# WHAT TO DO
Retype each line of the data below exactly, beginning with the first and ending with the one that contains "[294,322,580,340] mode (which". Pictures do not belong in the copy.

# DATASET EXCERPTS
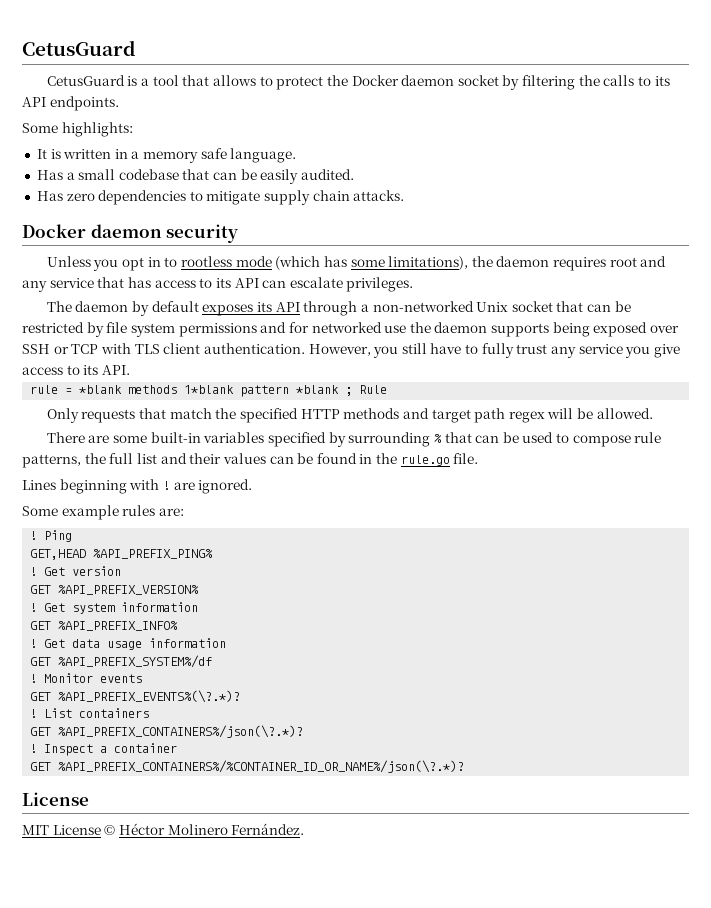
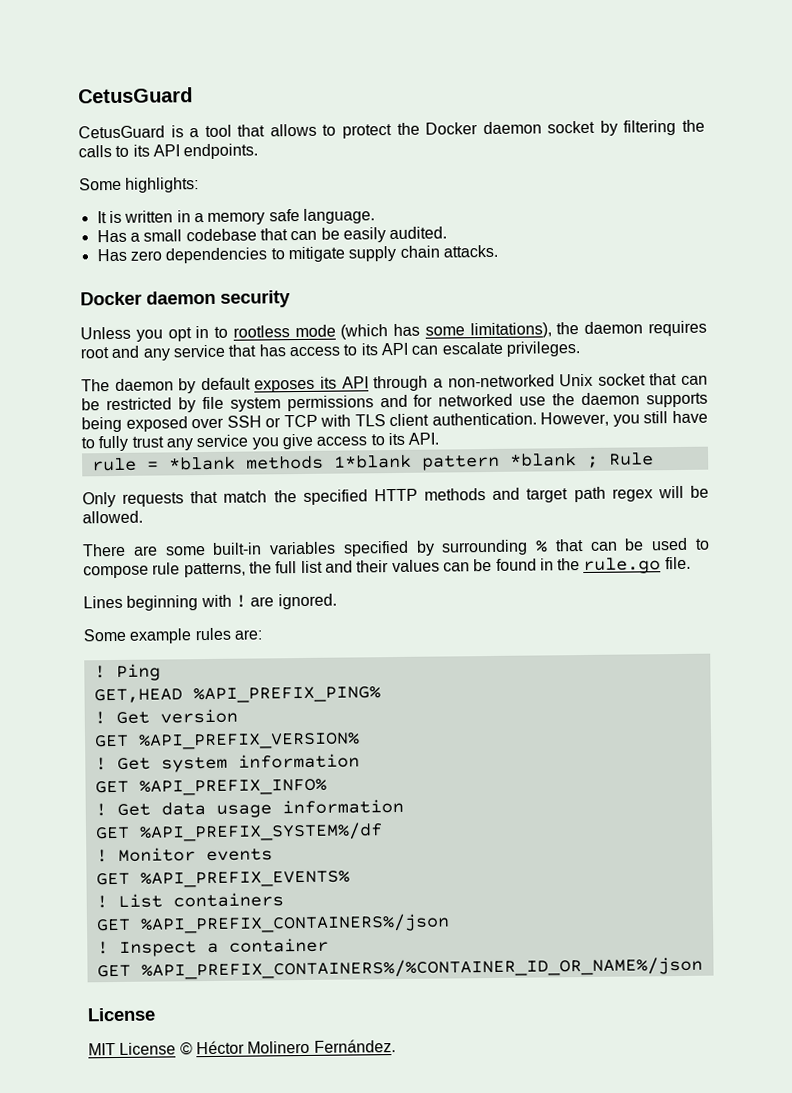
[58,690,241,703] %API_PREFIX_EVENTS%(\?.*)? -> [139,870,350,888] %API_PREFIX_EVENTS%
[58,725,304,738] %API_PREFIX_CONTAINERS%/json(\?.*)? -> [139,913,450,934] %API_PREFIX_CONTAINERS%/json
[58,760,465,773] %API_PREFIX_CONTAINERS%/%CONTAINER_ID_OR_NAME%/json(\?.*)? -> [140,956,703,980] %API_PREFIX_CONTAINERS%/%CONTAINER_ID_OR_NAME%/json

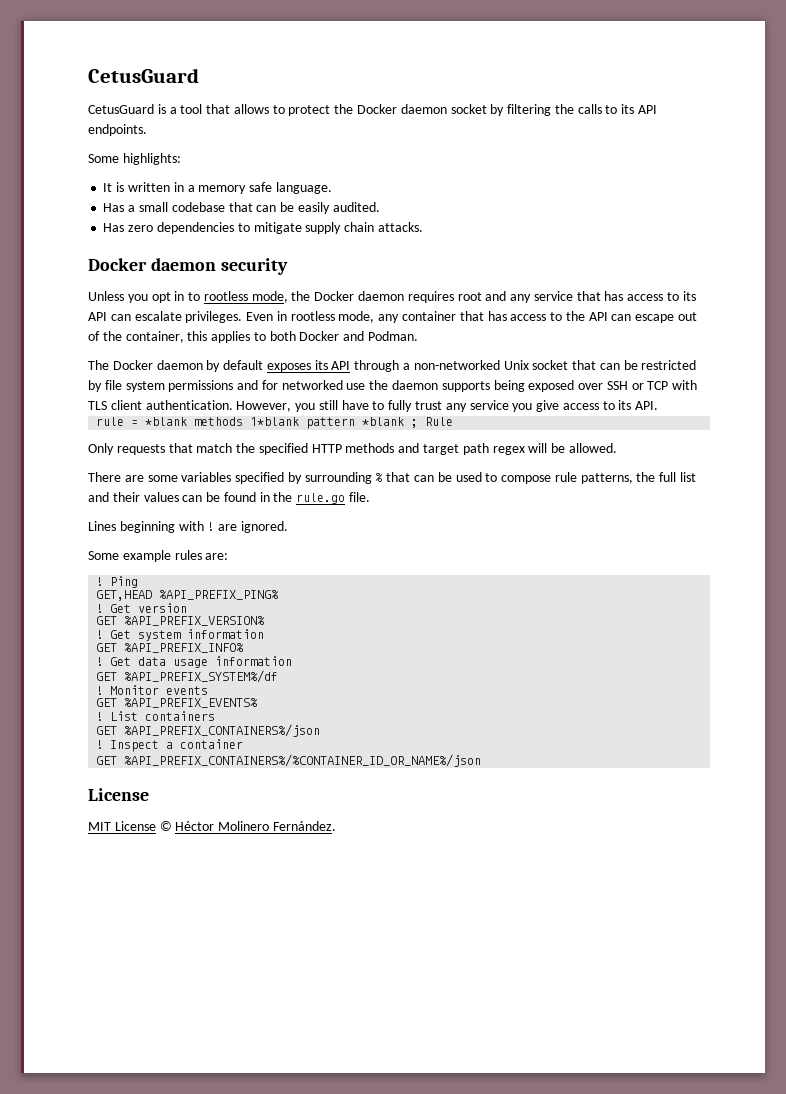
[294,322,580,340] mode (which has some limitations), the -> [251,291,355,303] mode, the Docker
(580, 349) none -> [246,311,698,323] [88,331,419,343] Even in rootless mode, any container that has access to the API can escape out of the container, this applies to both Docker and Podman.
(110, 385) none -> [112,360,153,370] Docker
[212,542,263,555] built-in -> (178, 478) none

# RESPONSE FOR THIS EXERCISE
[58,690,241,703] %API_PREFIX_EVENTS%(\?.*)? -> [139,870,350,888] %API_PREFIX_EVENTS%
[58,725,304,738] %API_PREFIX_CONTAINERS%/json(\?.*)? -> [139,913,450,934] %API_PREFIX_CONTAINERS%/json
[58,760,465,773] %API_PREFIX_CONTAINERS%/%CONTAINER_ID_OR_NAME%/json(\?.*)? -> [140,956,703,980] %API_PREFIX_CONTAINERS%/%CONTAINER_ID_OR_NAME%/json

[294,322,580,340] mode (which has some limitations), the -> [251,291,355,303] mode, the Docker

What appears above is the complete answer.